PC sales continue to decline, mobile sales continue to climb, people work at home, and the notion of strict work/life separation for equipment is on its way out for many information workers. Yet most IT organizations and security vendors insist on applying legacy thinking for information security that simply cannot work in the modern world of heterogeneous, anywhere, and mixed personal/business computing. They keep trying to build mobile prisons, extending perimeter defenses across the digital world or creating satellite fortresses on every device. No one willingly enters a prison, and the gulag and straitjacket approaches favored by IT and security vendors simply will be bypassed by business users, who've been doing so for years on the desktop.

It's time to stop the madness and protect what really matters: the information that moves among all the devices. To do so, the industry needs to stop trying to turn smartphones into fortresses that people can't use and forcing the use of proprietary app containers that can't scale a heterogeneous, interconnected digital environment or that provide read-only access (what's the point, then, of having the file?). Instead, it's time we focus on protection at the information level, essentially using the notion of digital rights management (DRM) that travels with the data itself.

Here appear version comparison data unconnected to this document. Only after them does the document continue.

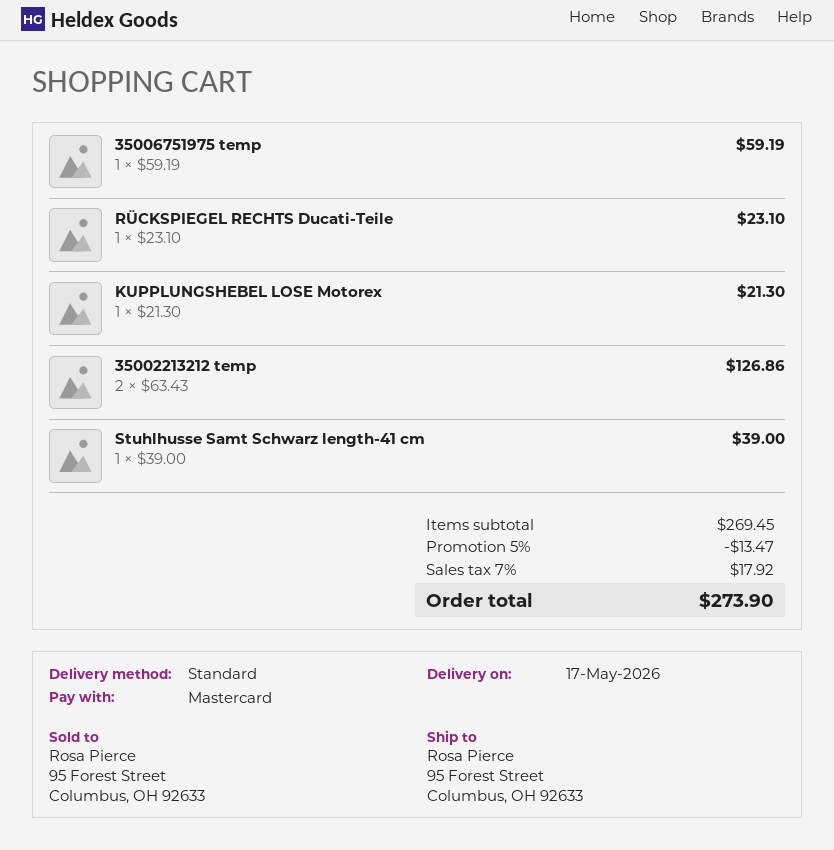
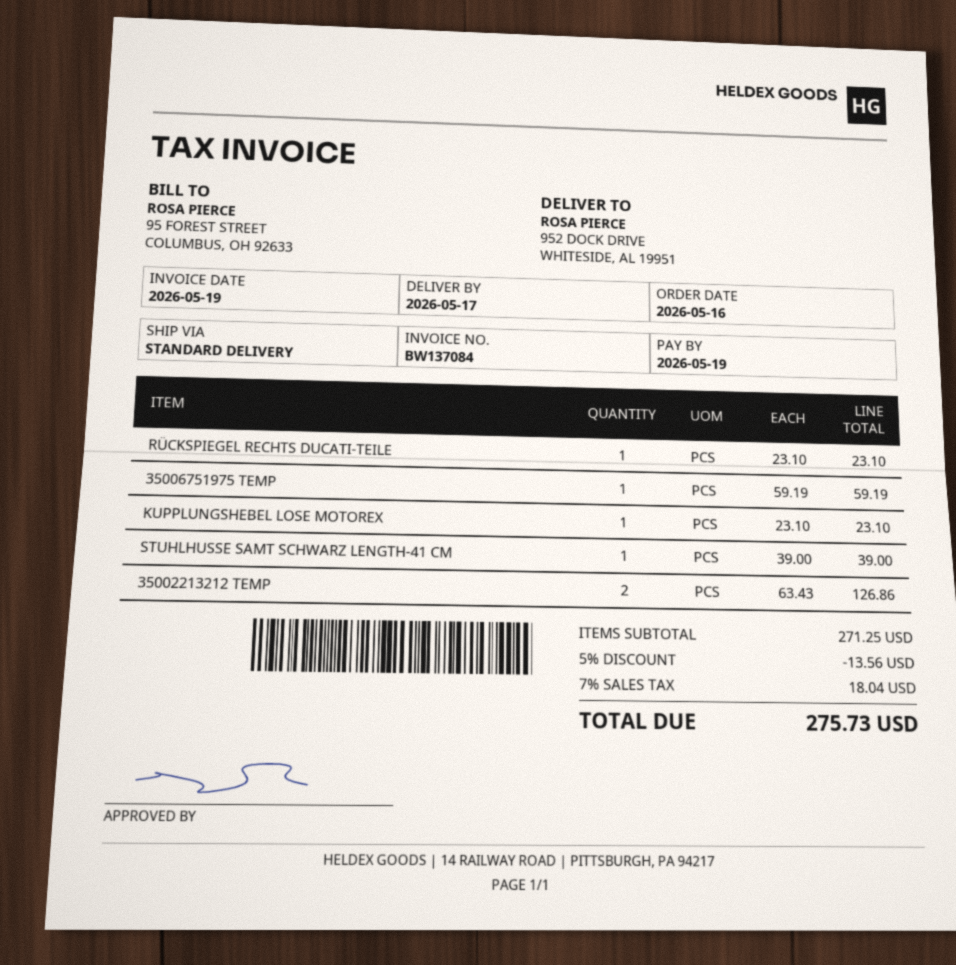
ship to: 95 Forest Street, Columbus, OH 92633 -> 952 DOCK DRIVE, WHITESIDE, AL 19951
KUPPLUNGSHEBEL LOSE Motorex: 1 x 21.30 = 21.30 -> 1 x 23.10 = 23.10
subtotal: 269.45 -> 271.25
discount: 5% = 13.47 -> 5% = 13.56
tax: 7% = 17.92 -> 7% = 18.04
total: 273.90 -> 275.73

The only way to make that work is through an industry standard.

[ Galen Gruman describes a smarter approach to mobile security. | Prevent corporate data leaks with Roger Grimes' "Data Loss Prevention Deep Dive" PDF expert guide, only from InfoWorld. | Stay up to date on the latest security developments with InfoWorld's Security Central newsletter. ]

There are two great models for how this can work. One is Microsoft's Exchange ActiveSync (EAS) protocol, which provides a de facto standard for basic device security that ensures good security hygiene such as forced device encryption and enforced password use. This single protocol, if broadly adopted, gets rid of most of IT's often-stated "what if the user loses the device?" fear.

The other is the Wi-Fi Alliance, the group ensuring interoperability of the 802.11 devices that in the beginning could not talk to each other though they were based on the same IEEE standard. The alliance is now trying to create the same assurance of interoperability for video streaming via its Miracast standard. By having an interoperable information-level security standard, IT would be assured that critical information remains protected no matter what apps are accessing it and no matter on what devices.

Today, we have a muddle of competing proprietary standards from more than a dozen companies. Their containers typically work only with IT-developed apps that use their specific API and management tool, and sometimes with commercial apps that adopt that proprietary technology. That proprietary nature puts everyone at risk: IT and developers are wed to a single company in a frothy market where vendors come and go. Users are severely limited in the apps and devices they can use -- most of these systems, for example, don't work on Windows or OS X, even though PCs remain the biggest source by far of data loss, whereas mobile is a minor factor.

Some in the security industry understand that today's mobile device management (MDM) and mobile application management (MAM) tools can't both protect information and support realistic work scenarios. MobileIron, for example, has floated the idea of an industry standards group to define an information-level security standard. It's a good suggestion, but it should not be limited to mobile -- and it needs to work like the Wi-Fi Alliance in that it doesn't become a lip-service standards group vendors use to delay interoperability in hopes their proprietary platform might "win" in the meantime.

Any such standard also needs to avoid scope creep. There's a place for MDM (the equivalent of having locks on your doors and an alarm system, a first level of defense), but it should not get commingled with an information-level security standard. There's also a place for MAM, for organizations that need to essentially convert commercially available computing platforms into appliances, such as retailers or public safety organizations. But it too should not get commingled with an information-level security standard. We don't need a theory of everything; in fact, it would assure that nothing ever happens.